I pull past Kathy’s house at six fifty in my shiny, rented Holden and park six houses further down. There are no police cars. No police tape. Life has moved on. Death hasn’t, though. I can feel it waiting in the street watching me. The Mercedes I saw parked outside one of the neighboring houses is still parked in the same place. Maybe it’s broken down. The street is pretty quiet. I start waiting.
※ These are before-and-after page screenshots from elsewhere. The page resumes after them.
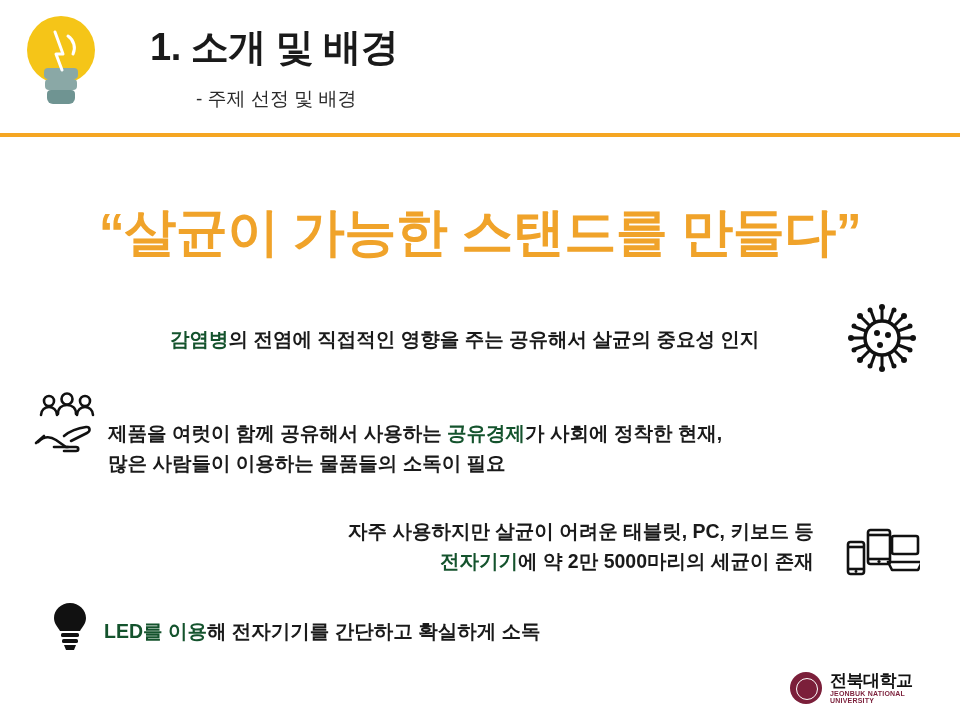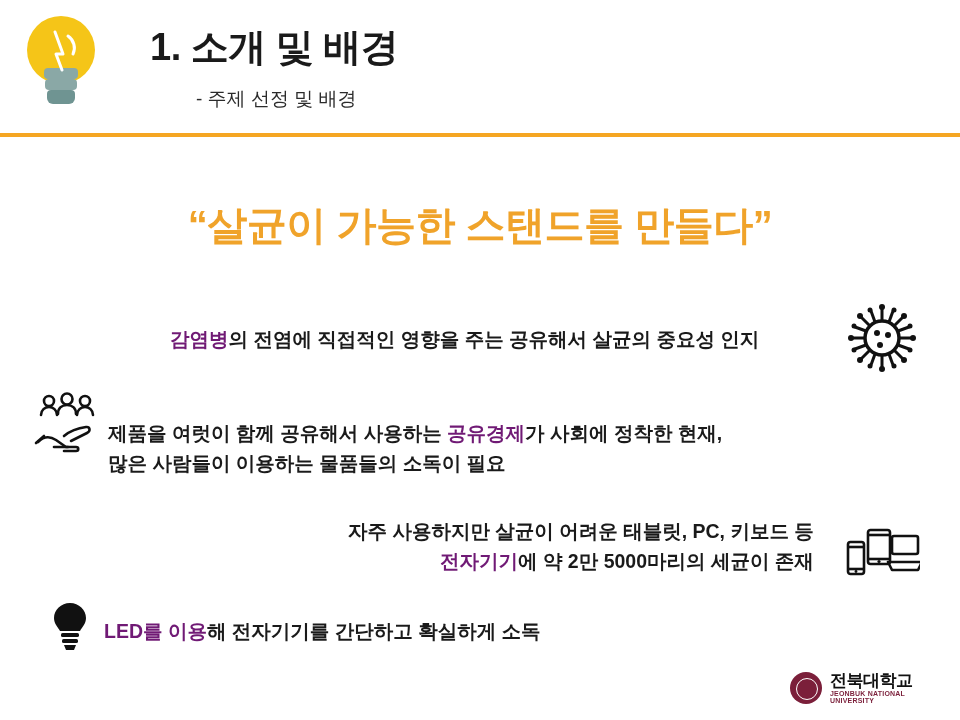--- a/index.html
+++ b/index.html
@@ -60,37 +60,37 @@
     background: #f5a623;
   }
 
   
   .quote {
     position: absolute;
     left: 0;
     top: 198px;
     width: 960px;
     text-align: center;
-    font-size: 40px;
+    font-size: 52px;
     font-weight: bold;
     color: #f0a32a;
     letter-spacing: -0.5px;
   }
 
   
   .line {
     position: absolute;
     font-size: 19.5px;
     color: #1a1a1a;
     font-weight: bold;
     line-height: 1.55;
     white-space: nowrap;
   }
   .accent {
-    color: #701a75;
+    color: #14532d;
   }
 
   .block1 {
     left: 170px;
     top: 324px;
   }
   .block2 {
     left: 108px;
     top: 418px;
   }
I flick through the newspaper I bought with my snacks. The murders are still front-page news. No mention of Landry. I figure it’s too soon. The cops will be concerned. I’m sure Landry kept any information about me to himself. Had to, so he could execute me without fear of being caught. At least that’s something in my favor, I guess. I try to think if anything connects me to Landry’s death. My fingerprints are all over the cabin, which will match those at Kathy’s and Luciana’s houses. What else is there? Oh shit. There’s the piece of paper he showed me with my name and phone number surrounded by rubbed pencil. If Landry’s body is found the note will be discovered. But maybe it’s gotten so battered by the river it’s now useless. Or maybe it wasn’t in those clothes, but in the pocket of his jacket or pants, which Jo is now wearing. If she’s even wearing anything.

My stomach tightens at that thought. The harder I try not to imagine her naked and pinned beneath Cyris, the more visual it becomes. I start sweating. I look for a distraction. I read the rest of the newspaper. I start on the crossword puzzle and can only manage to solve a third of it. The day goes from being light to dim to dark. The streetlights come on. An hour into my wait a dark Mercedes pulls into a driveway six houses ahead of me. Into Kathy’s house. I put the binoculars to my eyes and manage only a glimpse of the car before it rolls out of sight. I start the car and move up to pull in behind the silver Mercedes. Does everybody on this street own one? I kill the engine. Wait patiently.